- **What is needed**
Transcribe the records word for word. Leave every picture out.

• • • • •

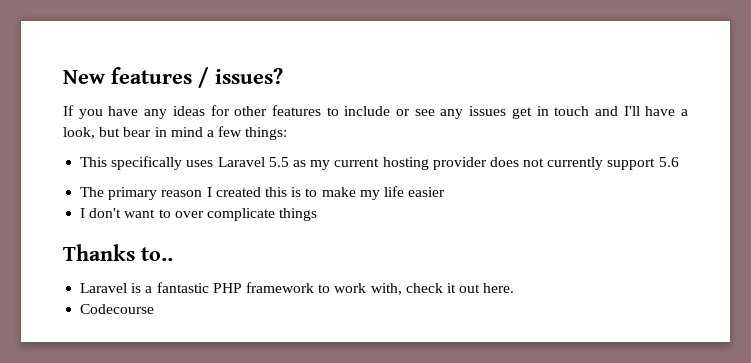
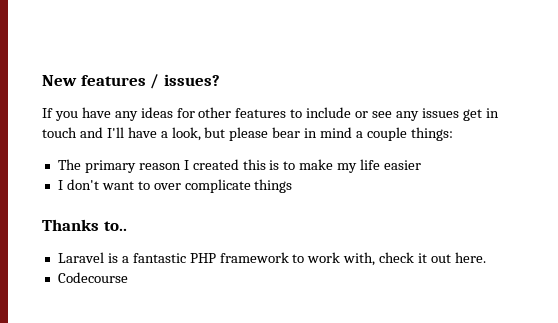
- If you have any ideas for other features to include or see any issues get in touch and I'll have a look, but bear in mind a few things:
+ If you have any ideas for other features to include or see any issues get in touch and I'll have a look, but please bear in mind a couple things:
- This specifically uses Laravel 5.5 as my current hosting provider does not currently support 5.6

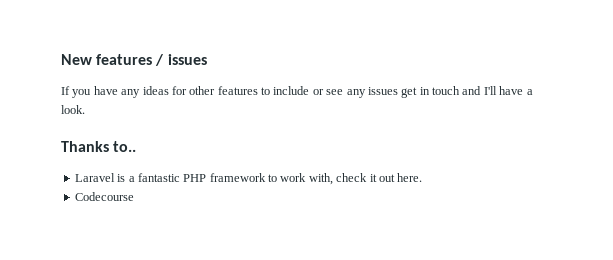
- New features / issues?
+ New features / issues
- If you have any ideas for other features to include or see any issues get in touch and I'll have a look, but please bear in mind a couple things:
- The primary reason I created this is to make my life easier
- I don't want to over complicate things
+ If you have any ideas for other features to include or see any issues get in touch and I'll have a look.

• • • • •

- **Answer area**
- If you have any ideas for other features to include or see any issues get in touch and I'll have a look, but bear in mind a few things:
+ If you have any ideas for other features to include or see any issues get in touch and I'll have a look, but please bear in mind a couple things:
- This specifically uses Laravel 5.5 as my current hosting provider does not currently support 5.6

- New features / issues?
+ New features / issues
- If you have any ideas for other features to include or see any issues get in touch and I'll have a look, but please bear in mind a couple things:
- The primary reason I created this is to make my life easier
- I don't want to over complicate things
+ If you have any ideas for other features to include or see any issues get in touch and I'll have a look.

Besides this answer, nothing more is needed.